Atomic and Electronic Structure of p (1 × 1) Overlayers of Sb on the (110) Surfaces of III-V Semiconductors

The prediction of the atomic geometries of overlayers for compound semiconductors is a topic of considerable current interest, especially with regard to the mechanisms of Schottky barrier formation and the growth (e.g., by molecular-beam epitaxy) of multilayer heterojunction systems [50.1]. Moreover, such geometries are now being determined experimentally, for example by elastic low-energy electron diffraction (ELEED) intensity analyses [50.2, 3]. Thus, an opportunity exists to develop and test predictive models of the geometrical and electronic structure of ordered overlayers on semiconductor surfaces.

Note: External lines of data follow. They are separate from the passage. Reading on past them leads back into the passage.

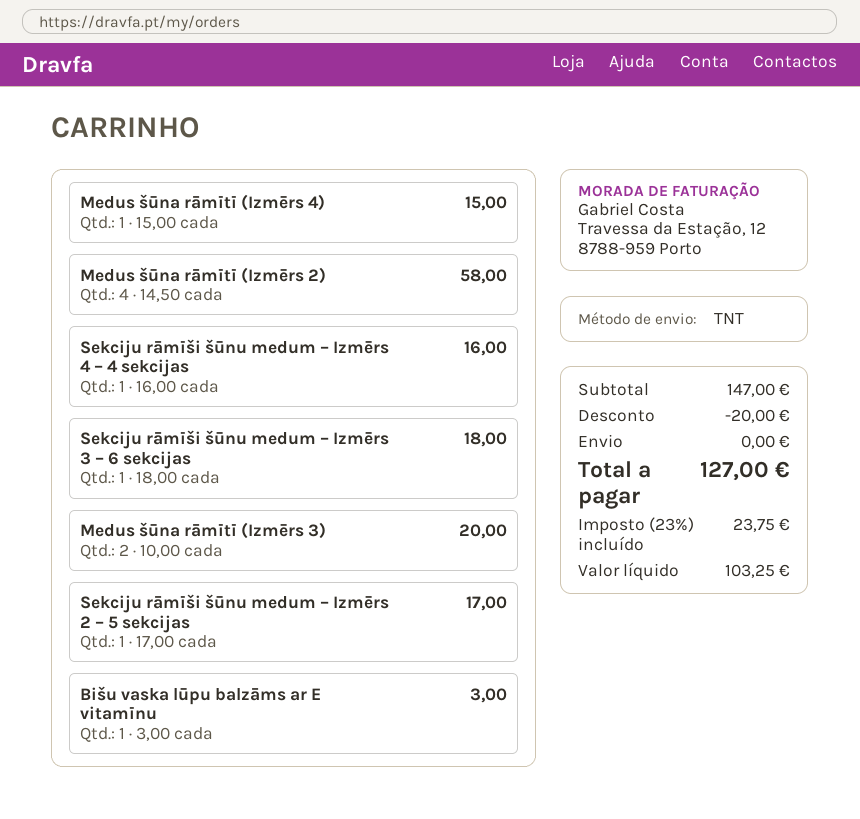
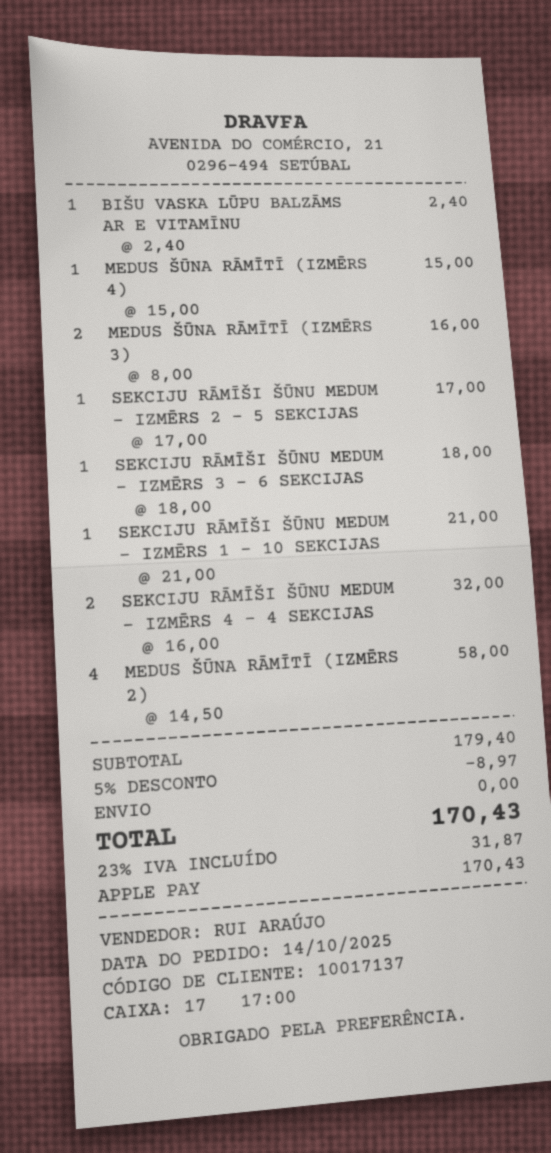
Sekciju rāmīši šūnu medum – Izmērs 4 – 4 sekcijas: 1 x 16.00 = 16.00 -> 2 x 16.00 = 32.00
Medus šūna rāmītī (Izmērs 3): 2 x 10.00 = 20.00 -> 2 x 8.00 = 16.00
Bišu vaska lūpu balzāms ar E vitamīnu: 1 x 3.00 = 3.00 -> 1 x 2.40 = 2.40
SEKCIJU RĀMĪŠI ŠŪNU MEDUM – IZMĒRS 1 – 10 SEKCIJAS: none -> 1 x 21.00 = 21.00
subtotal: 147.00 -> 179.40
discount: 20.00 -> 8.97
tax: 23% = 23.75 -> 23% = 31.87
total: 127.00 -> 170.43

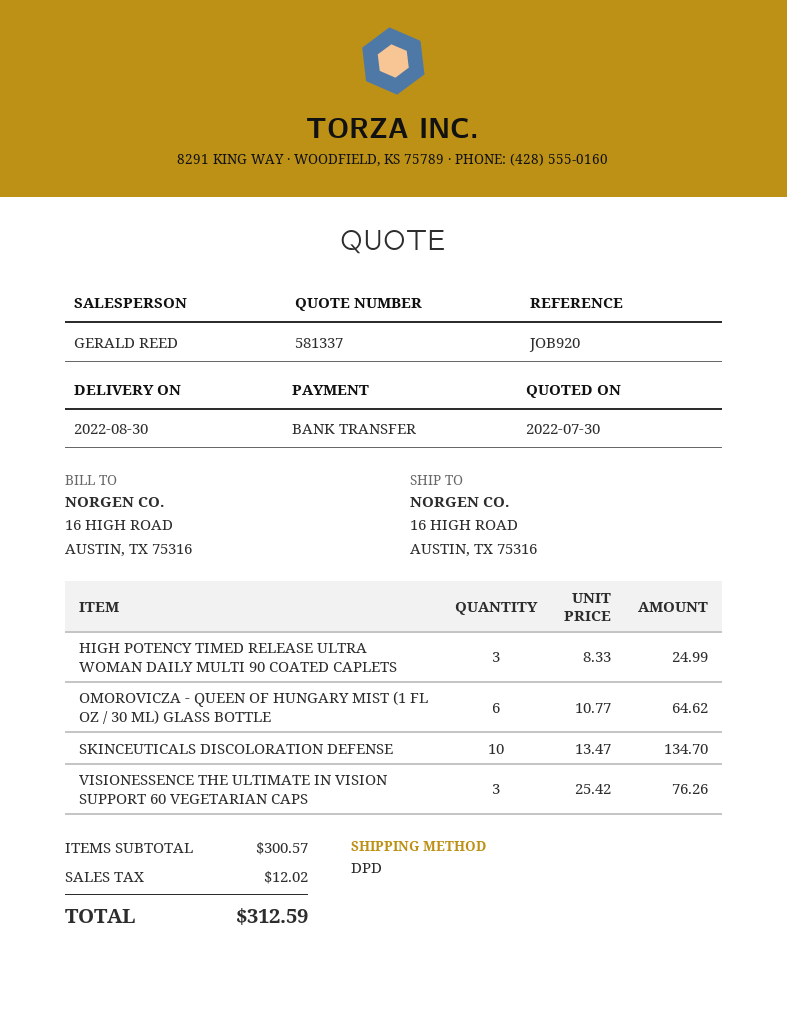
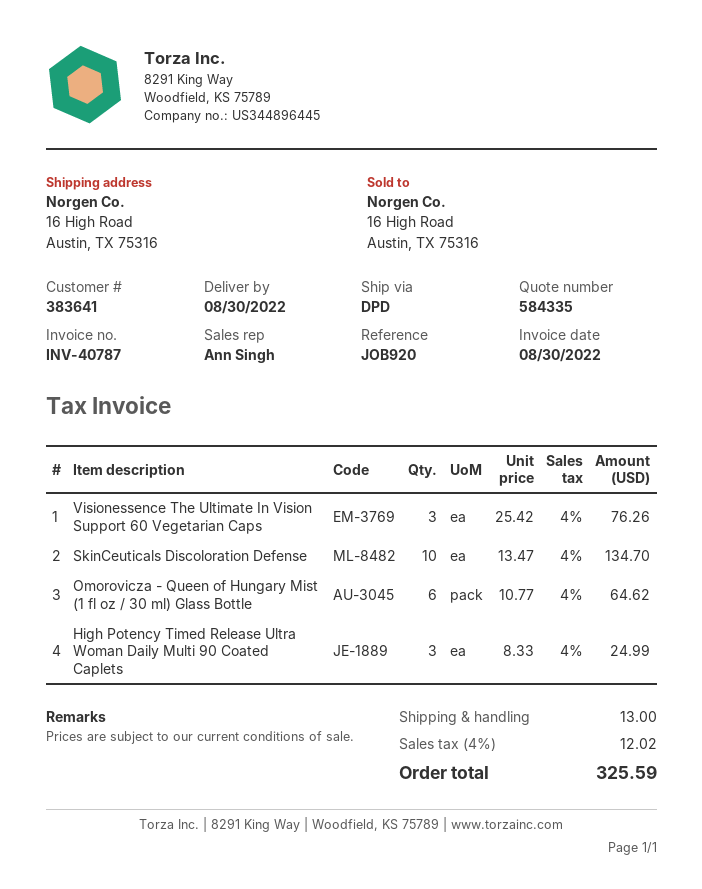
quote number: 581337 -> 584335
sales rep: GERALD REED -> Ann Singh
shipping: none -> 13.00
total: 312.59 -> 325.59

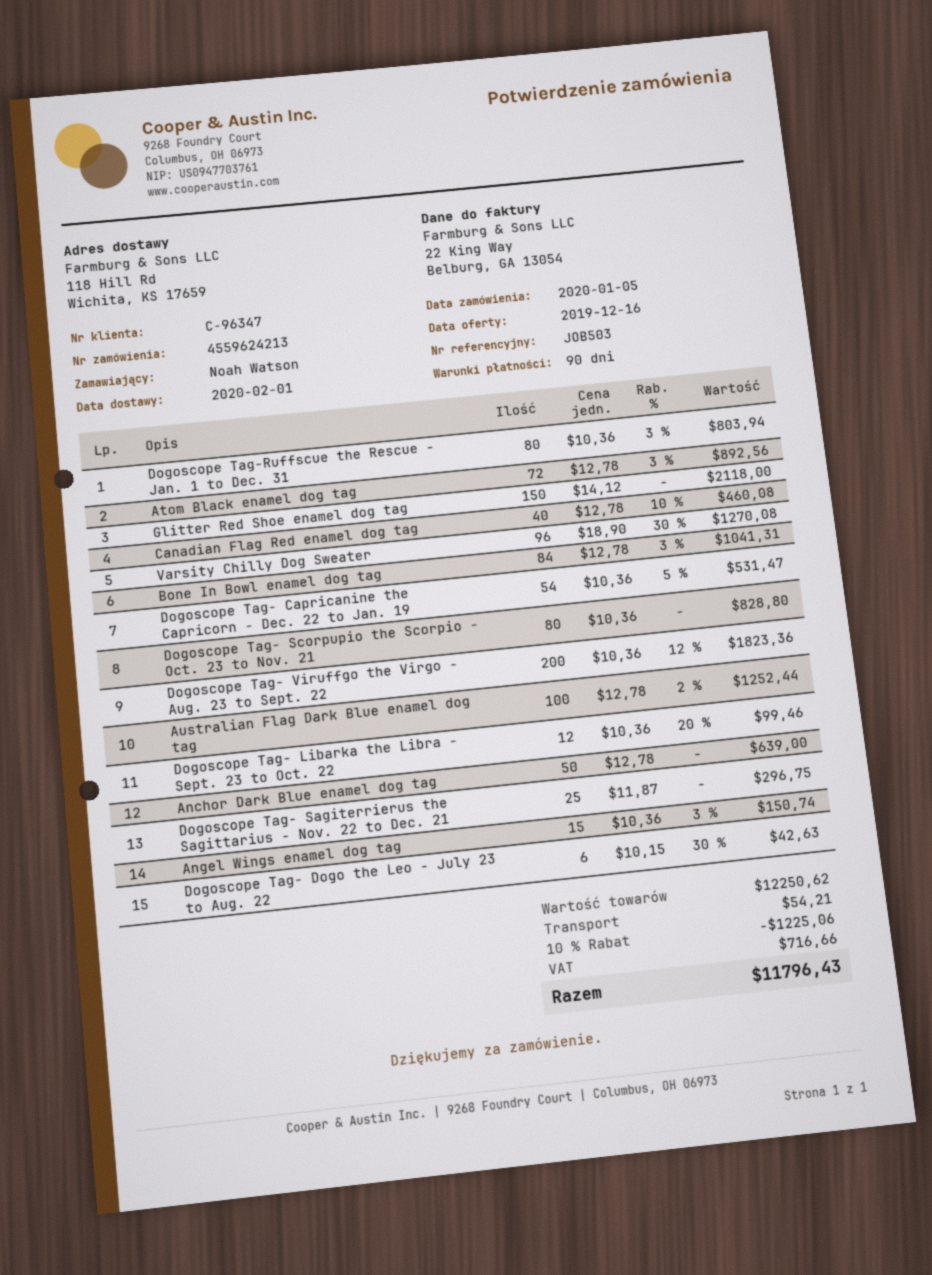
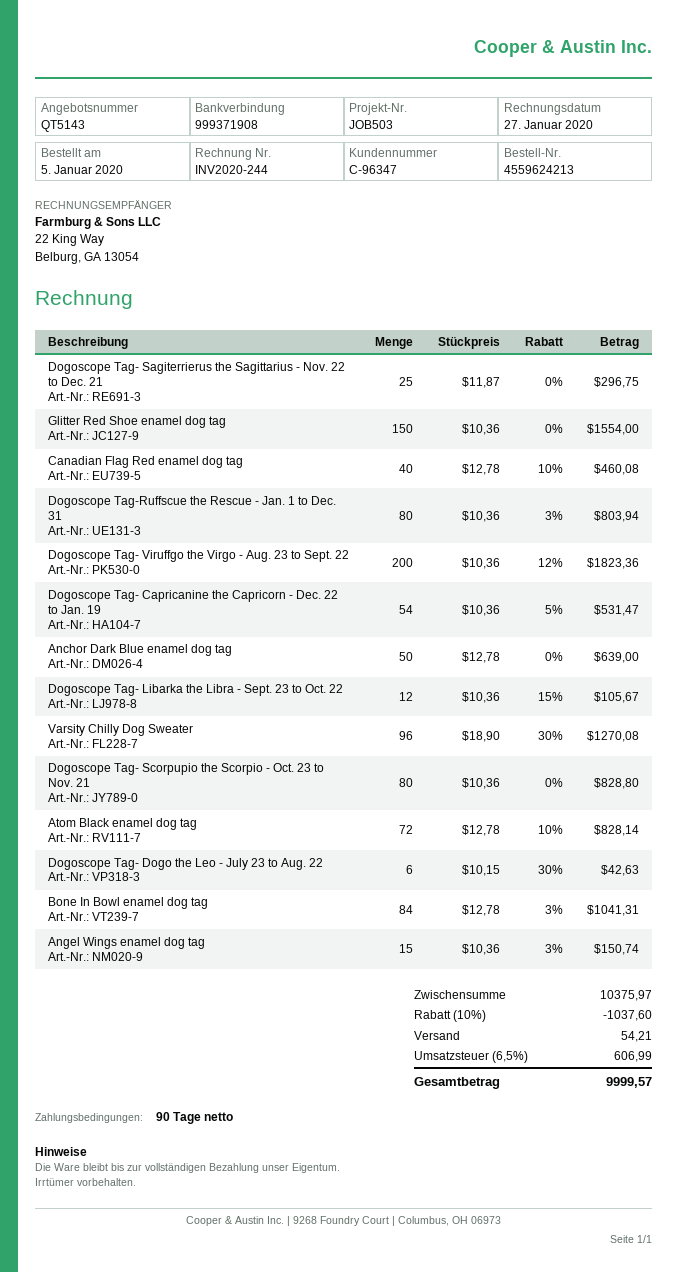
Atom Black enamel dog tag: 72 x 12.78 - 3% = 892.56 -> 72 x 12.78 - 10% = 828.14
Glitter Red Shoe enamel dog tag: 150 x 14.12 = 2118.00 -> 150 x 10.36 = 1554.00
Australian Flag Dark Blue enamel dog tag: 100 x 12.78 - 2% = 1252.44 -> none
Dogoscope Tag- Libarka the Libra - Sept. 23 to Oct. 22: 12 x 10.36 - 20% = 99.46 -> 12 x 10.36 - 15% = 105.67
subtotal: 12250.62 -> 10375.97
discount: 10% = 1225.06 -> 10% = 1037.60
tax: 716.66 -> 606.99
total: 11796.43 -> 9999.57

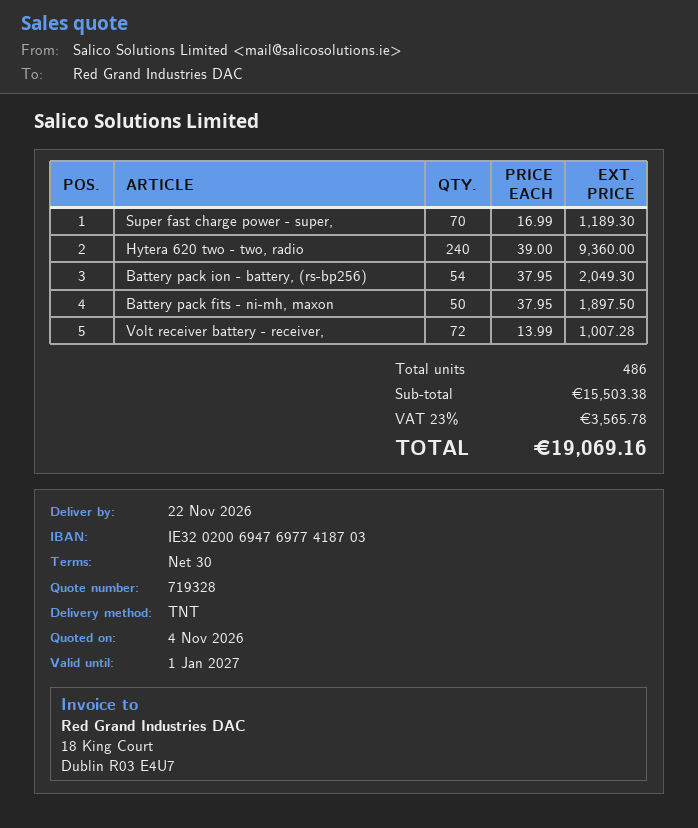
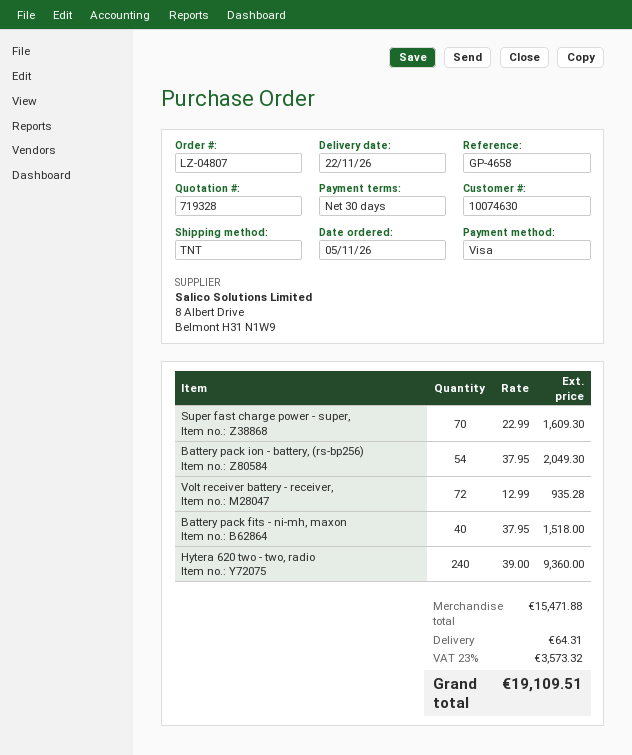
Super fast charge power - super,: 70 x 16.99 = 1189.30 -> 70 x 22.99 = 1609.30
Battery pack fits - ni-mh, maxon: 50 x 37.95 = 1897.50 -> 40 x 37.95 = 1518.00
Volt receiver battery - receiver,: 72 x 13.99 = 1007.28 -> 72 x 12.99 = 935.28
subtotal: 15503.38 -> 15471.88
shipping: none -> 64.31
tax: 23% = 3565.78 -> 23% = 3573.32
total: 19069.16 -> 19109.51

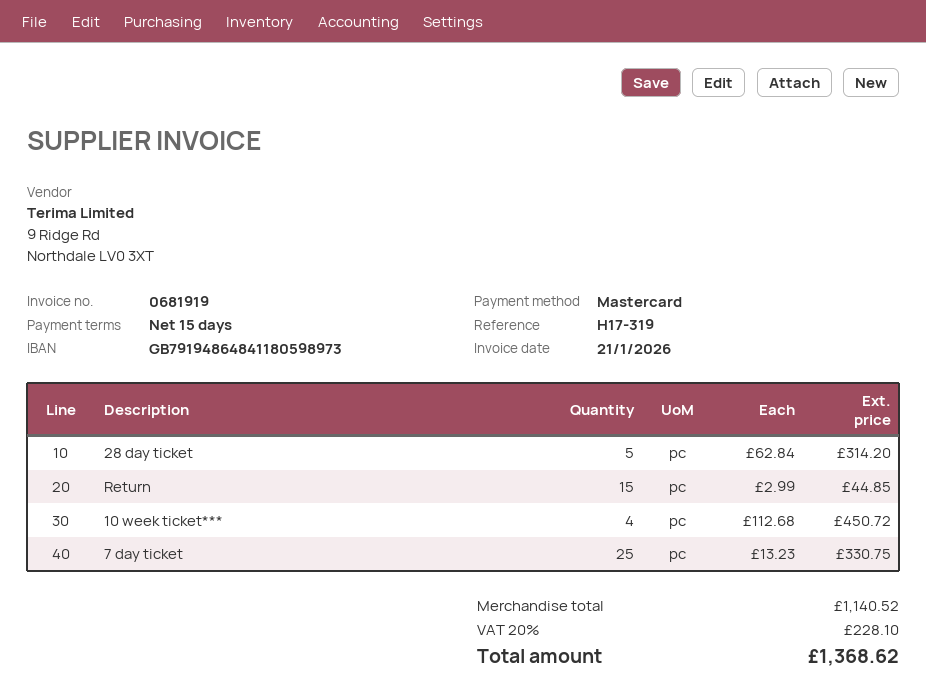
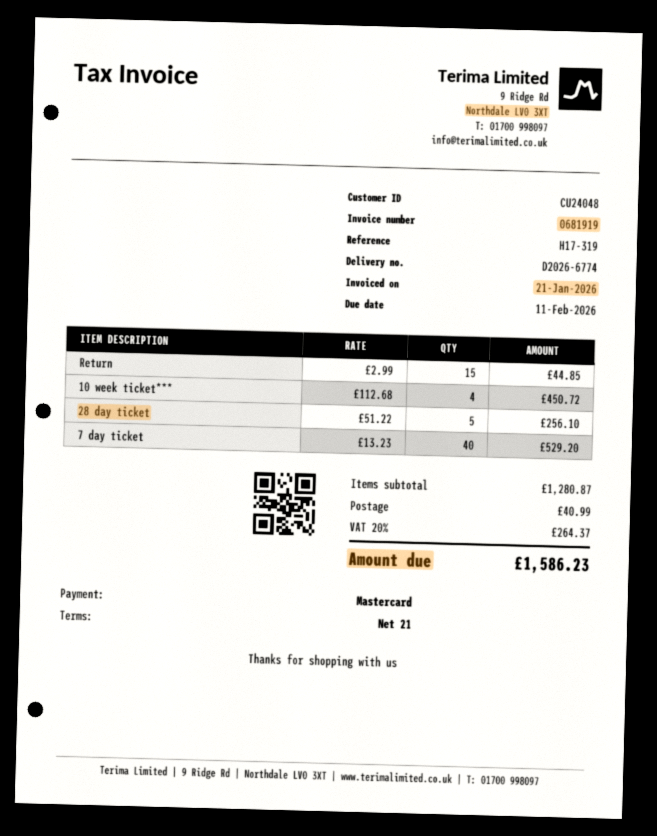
payment terms: 15 days -> 21 days
28 day ticket: 5 x 62.84 = 314.20 -> 5 x 51.22 = 256.10
7 day ticket: 25 x 13.23 = 330.75 -> 40 x 13.23 = 529.20
subtotal: 1140.52 -> 1280.87
shipping: none -> 40.99
tax: 20% = 228.10 -> 20% = 264.37
total: 1368.62 -> 1586.23

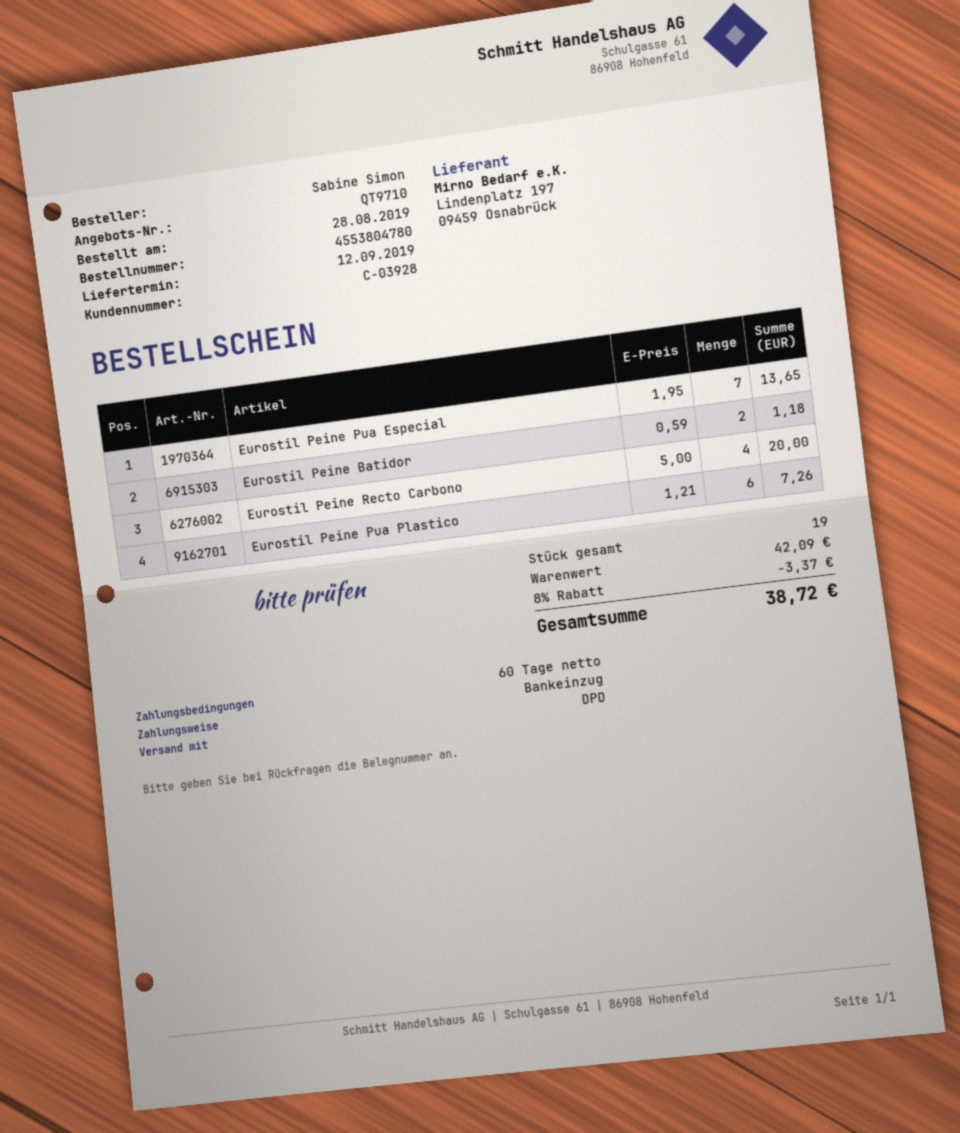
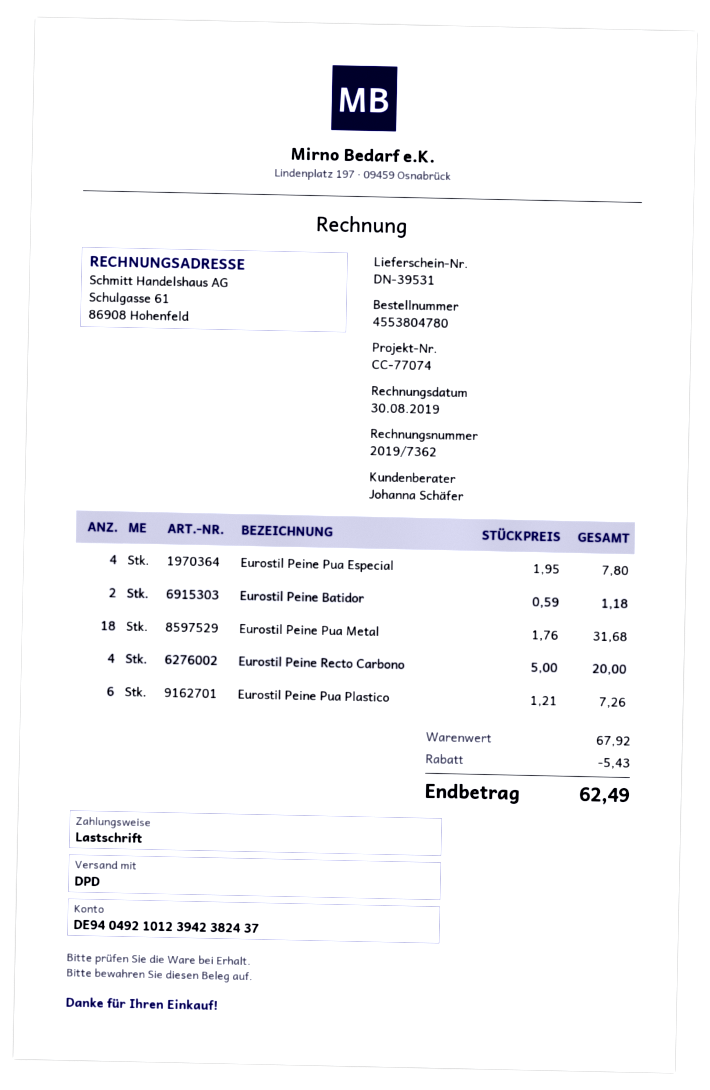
Eurostil Peine Pua Especial: 7 x 1.95 = 13.65 -> 4 x 1.95 = 7.80
Eurostil Peine Pua Metal: none -> 18 x 1.76 = 31.68
subtotal: 42.09 -> 67.92
discount: 3.37 -> 5.43
total: 38.72 -> 62.49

In this contribution we present a tight-binding calculation of the atomic geometries and surface-state eigenvalue spectra of p(l × 1) overlayers of Sb on the (110) surfaces of III-V semiconductors which predicts accurately the measured structures and surface-state spectra of these surfaces. The particular systems which we examined are ordered (l × l) saturated monolayers of Sb on the (110) surfaces of GaP, GaAs, GaSb, InP, InAs and InSb. A schematic diagram of the experimental surface atomic geometry is given in Fig.50.1.